──────── Exercise data ────────
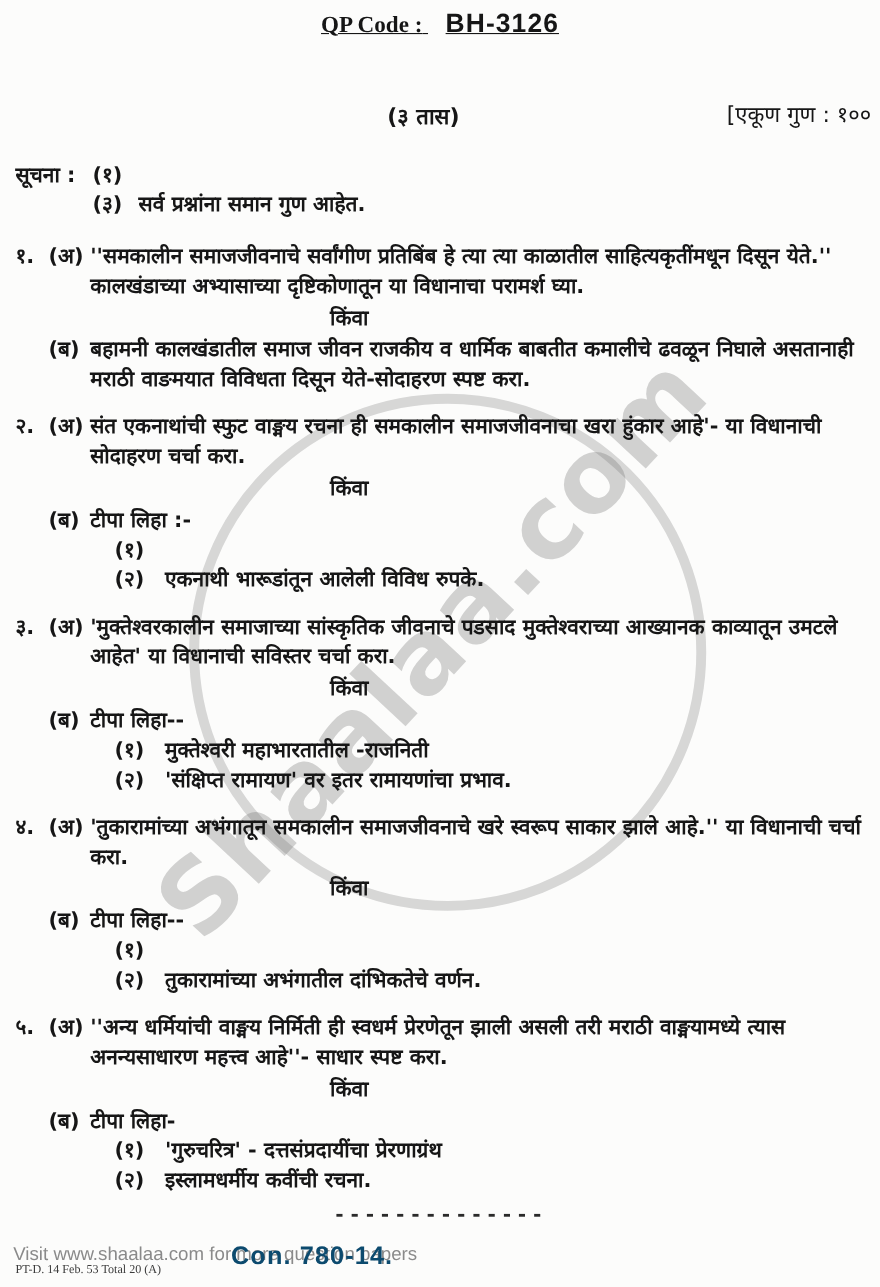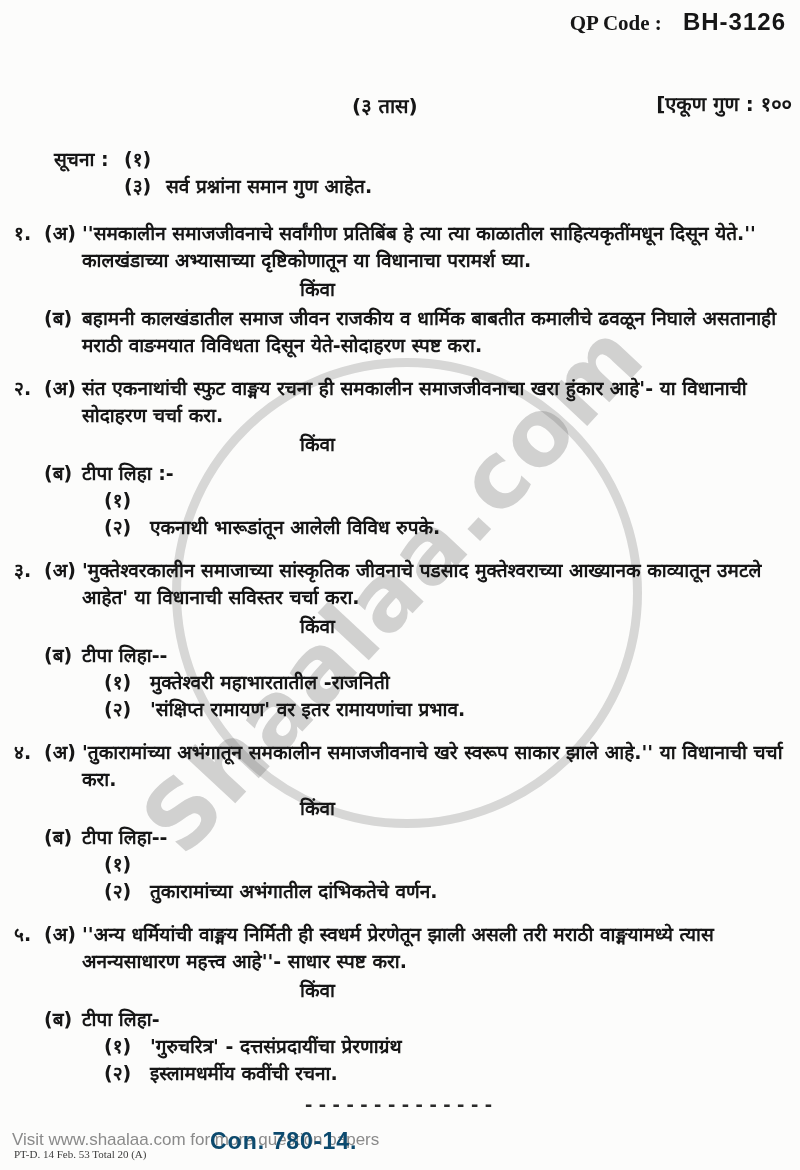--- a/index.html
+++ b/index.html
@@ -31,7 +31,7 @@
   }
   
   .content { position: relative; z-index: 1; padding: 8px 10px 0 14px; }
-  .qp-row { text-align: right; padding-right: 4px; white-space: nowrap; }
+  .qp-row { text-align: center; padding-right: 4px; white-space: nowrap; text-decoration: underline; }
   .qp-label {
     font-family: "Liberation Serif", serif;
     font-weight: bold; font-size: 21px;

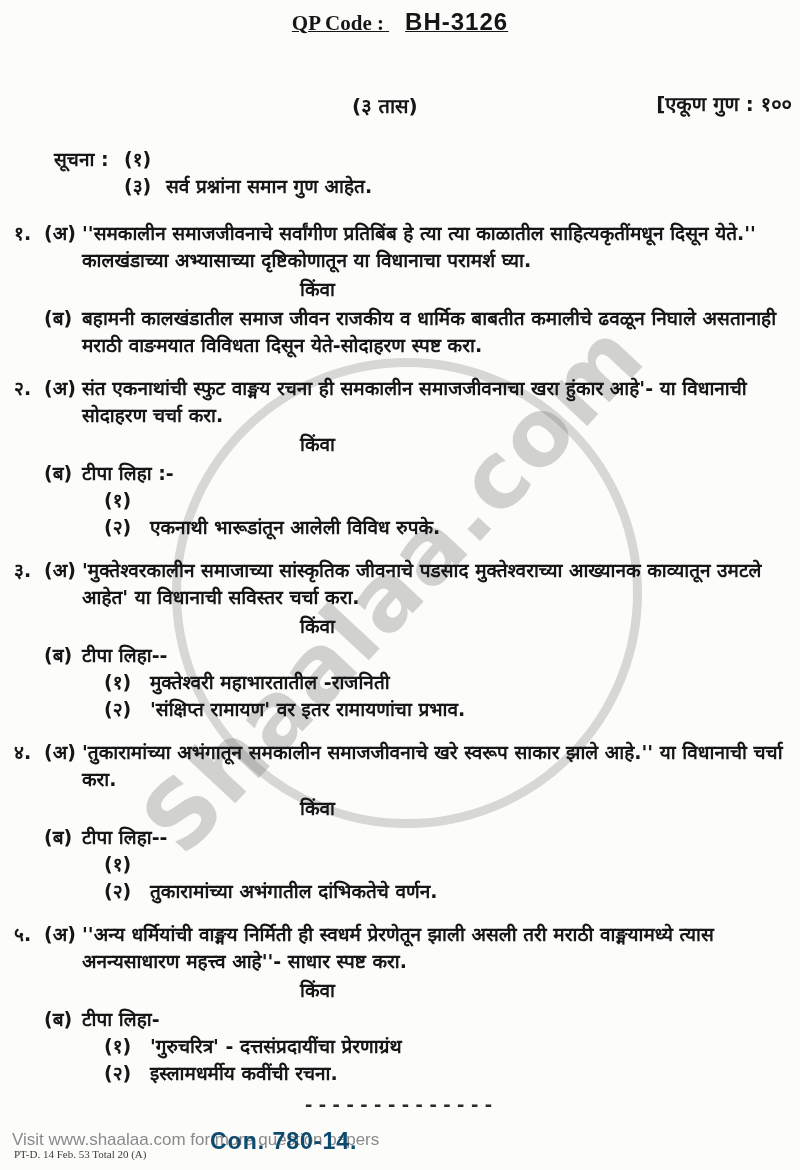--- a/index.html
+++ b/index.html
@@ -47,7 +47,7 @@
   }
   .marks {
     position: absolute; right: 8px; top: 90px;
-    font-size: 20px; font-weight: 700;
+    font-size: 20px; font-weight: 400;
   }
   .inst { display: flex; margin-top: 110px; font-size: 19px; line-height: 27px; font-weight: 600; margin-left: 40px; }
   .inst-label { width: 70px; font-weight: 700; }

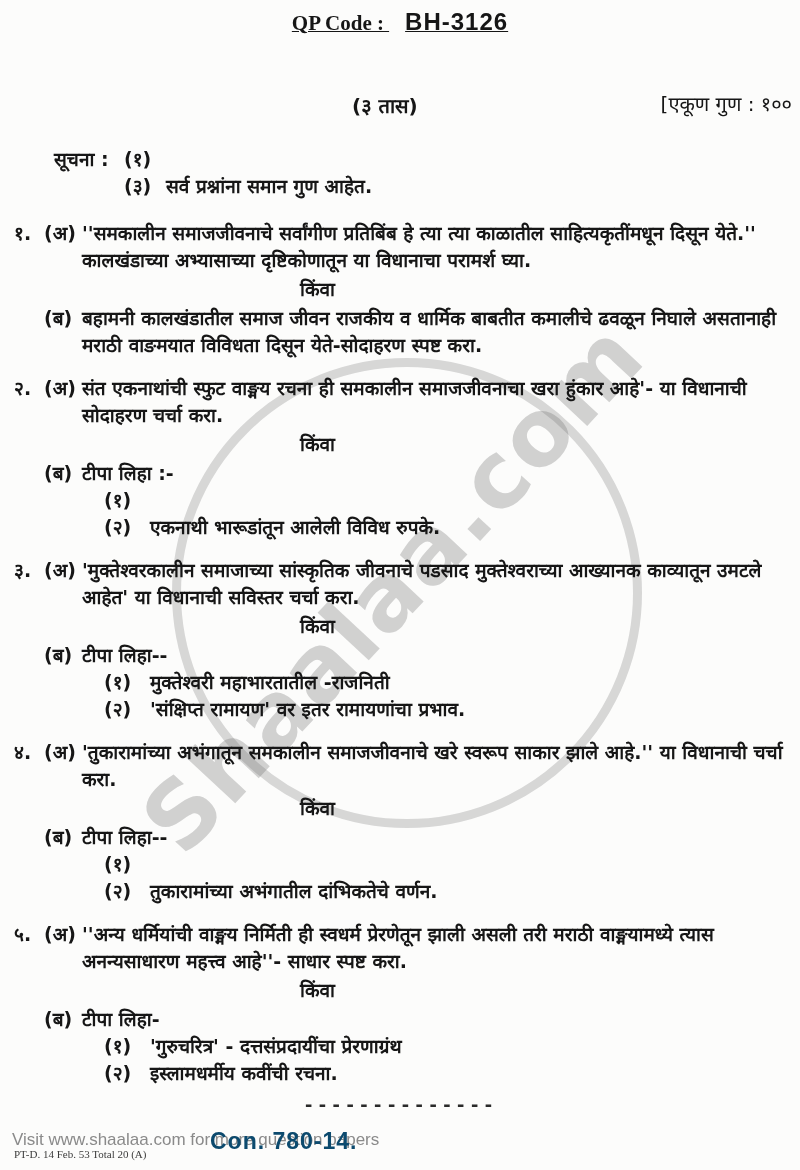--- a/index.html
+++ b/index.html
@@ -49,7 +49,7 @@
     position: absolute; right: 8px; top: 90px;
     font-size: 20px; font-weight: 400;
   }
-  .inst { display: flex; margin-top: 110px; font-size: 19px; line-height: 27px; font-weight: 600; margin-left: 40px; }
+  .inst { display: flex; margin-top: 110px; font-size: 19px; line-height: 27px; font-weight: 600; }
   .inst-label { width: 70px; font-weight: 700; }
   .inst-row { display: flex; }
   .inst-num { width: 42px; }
────────
# Work to be completed:
Reproduce the whole listing verbatim. Pictures stay out of the copy.

# Task answer:
--- a/index.html
+++ b/index.html
@@ -31,7 +31,7 @@
   }
   
   .content { position: relative; z-index: 1; padding: 8px 10px 0 14px; }
-  .qp-row { text-align: right; padding-right: 4px; white-space: nowrap; }
+  .qp-row { text-align: center; padding-right: 4px; white-space: nowrap; text-decoration: underline; }
   .qp-label {
     font-family: "Liberation Serif", serif;
     font-weight: bold; font-size: 21px;

--- a/index.html
+++ b/index.html
@@ -47,7 +47,7 @@
   }
   .marks {
     position: absolute; right: 8px; top: 90px;
-    font-size: 20px; font-weight: 700;
+    font-size: 20px; font-weight: 400;
   }
   .inst { display: flex; margin-top: 110px; font-size: 19px; line-height: 27px; font-weight: 600; margin-left: 40px; }
   .inst-label { width: 70px; font-weight: 700; }

--- a/index.html
+++ b/index.html
@@ -49,7 +49,7 @@
     position: absolute; right: 8px; top: 90px;
     font-size: 20px; font-weight: 400;
   }
-  .inst { display: flex; margin-top: 110px; font-size: 19px; line-height: 27px; font-weight: 600; margin-left: 40px; }
+  .inst { display: flex; margin-top: 110px; font-size: 19px; line-height: 27px; font-weight: 600; }
   .inst-label { width: 70px; font-weight: 700; }
   .inst-row { display: flex; }
   .inst-num { width: 42px; }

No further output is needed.